* **Exercise directions**
A stretch of the entries below is to be set down exactly, running from the line with "total: 4771.56 -> 4537.14" through the line with "order date: 2019-09-16 -> 2019-09-30", both included, and no other line.
Top of The input
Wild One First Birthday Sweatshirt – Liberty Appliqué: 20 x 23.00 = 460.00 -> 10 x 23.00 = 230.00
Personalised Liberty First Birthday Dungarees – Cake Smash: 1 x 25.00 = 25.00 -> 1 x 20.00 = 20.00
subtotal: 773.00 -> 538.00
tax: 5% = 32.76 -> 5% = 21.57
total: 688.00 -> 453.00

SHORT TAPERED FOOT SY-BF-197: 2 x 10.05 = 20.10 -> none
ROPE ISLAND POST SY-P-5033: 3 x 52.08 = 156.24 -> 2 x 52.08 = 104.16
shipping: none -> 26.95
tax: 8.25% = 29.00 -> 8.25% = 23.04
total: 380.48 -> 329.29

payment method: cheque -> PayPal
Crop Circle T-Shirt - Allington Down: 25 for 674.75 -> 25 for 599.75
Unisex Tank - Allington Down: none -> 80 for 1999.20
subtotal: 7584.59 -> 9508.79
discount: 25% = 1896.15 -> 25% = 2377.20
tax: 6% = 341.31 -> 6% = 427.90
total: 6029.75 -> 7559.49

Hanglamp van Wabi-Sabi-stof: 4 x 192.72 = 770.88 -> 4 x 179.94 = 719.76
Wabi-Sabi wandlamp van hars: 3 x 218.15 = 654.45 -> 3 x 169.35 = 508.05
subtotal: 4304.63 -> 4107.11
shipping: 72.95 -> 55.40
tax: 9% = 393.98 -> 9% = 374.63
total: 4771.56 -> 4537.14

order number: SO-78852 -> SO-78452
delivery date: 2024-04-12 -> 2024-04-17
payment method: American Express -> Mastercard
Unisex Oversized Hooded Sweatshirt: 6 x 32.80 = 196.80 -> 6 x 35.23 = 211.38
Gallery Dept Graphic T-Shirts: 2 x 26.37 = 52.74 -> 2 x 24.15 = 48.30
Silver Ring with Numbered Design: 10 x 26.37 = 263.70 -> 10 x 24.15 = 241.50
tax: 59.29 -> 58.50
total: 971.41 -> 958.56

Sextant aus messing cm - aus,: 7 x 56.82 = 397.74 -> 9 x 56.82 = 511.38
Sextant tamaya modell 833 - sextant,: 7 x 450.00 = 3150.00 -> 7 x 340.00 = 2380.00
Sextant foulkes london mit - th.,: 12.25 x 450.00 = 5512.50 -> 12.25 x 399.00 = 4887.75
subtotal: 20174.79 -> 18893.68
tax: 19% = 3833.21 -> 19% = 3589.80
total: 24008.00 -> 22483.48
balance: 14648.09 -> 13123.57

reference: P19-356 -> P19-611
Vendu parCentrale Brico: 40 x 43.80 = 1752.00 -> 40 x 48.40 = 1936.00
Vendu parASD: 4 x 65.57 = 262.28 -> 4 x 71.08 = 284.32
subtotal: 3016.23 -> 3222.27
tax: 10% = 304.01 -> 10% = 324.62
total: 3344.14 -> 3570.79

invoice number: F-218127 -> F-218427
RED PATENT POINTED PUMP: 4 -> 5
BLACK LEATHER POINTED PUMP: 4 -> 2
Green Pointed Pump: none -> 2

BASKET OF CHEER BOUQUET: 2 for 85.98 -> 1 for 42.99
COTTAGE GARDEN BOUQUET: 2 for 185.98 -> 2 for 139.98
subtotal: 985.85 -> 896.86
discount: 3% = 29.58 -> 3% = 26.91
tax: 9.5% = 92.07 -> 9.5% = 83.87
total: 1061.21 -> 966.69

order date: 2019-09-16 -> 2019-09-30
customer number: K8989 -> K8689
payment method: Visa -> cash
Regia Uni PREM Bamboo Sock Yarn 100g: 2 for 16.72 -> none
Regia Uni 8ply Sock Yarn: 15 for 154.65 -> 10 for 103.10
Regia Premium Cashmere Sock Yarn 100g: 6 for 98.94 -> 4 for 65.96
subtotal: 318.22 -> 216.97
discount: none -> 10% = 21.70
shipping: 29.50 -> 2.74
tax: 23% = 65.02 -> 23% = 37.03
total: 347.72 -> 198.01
Bottom of The input
* **Answer box**
total: 4771.56 -> 4537.14

order number: SO-78852 -> SO-78452
delivery date: 2024-04-12 -> 2024-04-17
payment method: American Express -> Mastercard
Unisex Oversized Hooded Sweatshirt: 6 x 32.80 = 196.80 -> 6 x 35.23 = 211.38
Gallery Dept Graphic T-Shirts: 2 x 26.37 = 52.74 -> 2 x 24.15 = 48.30
Silver Ring with Numbered Design: 10 x 26.37 = 263.70 -> 10 x 24.15 = 241.50
tax: 59.29 -> 58.50
total: 971.41 -> 958.56

Sextant aus messing cm - aus,: 7 x 56.82 = 397.74 -> 9 x 56.82 = 511.38
Sextant tamaya modell 833 - sextant,: 7 x 450.00 = 3150.00 -> 7 x 340.00 = 2380.00
Sextant foulkes london mit - th.,: 12.25 x 450.00 = 5512.50 -> 12.25 x 399.00 = 4887.75
subtotal: 20174.79 -> 18893.68
tax: 19% = 3833.21 -> 19% = 3589.80
total: 24008.00 -> 22483.48
balance: 14648.09 -> 13123.57

reference: P19-356 -> P19-611
Vendu parCentrale Brico: 40 x 43.80 = 1752.00 -> 40 x 48.40 = 1936.00
Vendu parASD: 4 x 65.57 = 262.28 -> 4 x 71.08 = 284.32
subtotal: 3016.23 -> 3222.27
tax: 10% = 304.01 -> 10% = 324.62
total: 3344.14 -> 3570.79

invoice number: F-218127 -> F-218427
RED PATENT POINTED PUMP: 4 -> 5
BLACK LEATHER POINTED PUMP: 4 -> 2
Green Pointed Pump: none -> 2

BASKET OF CHEER BOUQUET: 2 for 85.98 -> 1 for 42.99
COTTAGE GARDEN BOUQUET: 2 for 185.98 -> 2 for 139.98
subtotal: 985.85 -> 896.86
discount: 3% = 29.58 -> 3% = 26.91
tax: 9.5% = 92.07 -> 9.5% = 83.87
total: 1061.21 -> 966.69

order date: 2019-09-16 -> 2019-09-30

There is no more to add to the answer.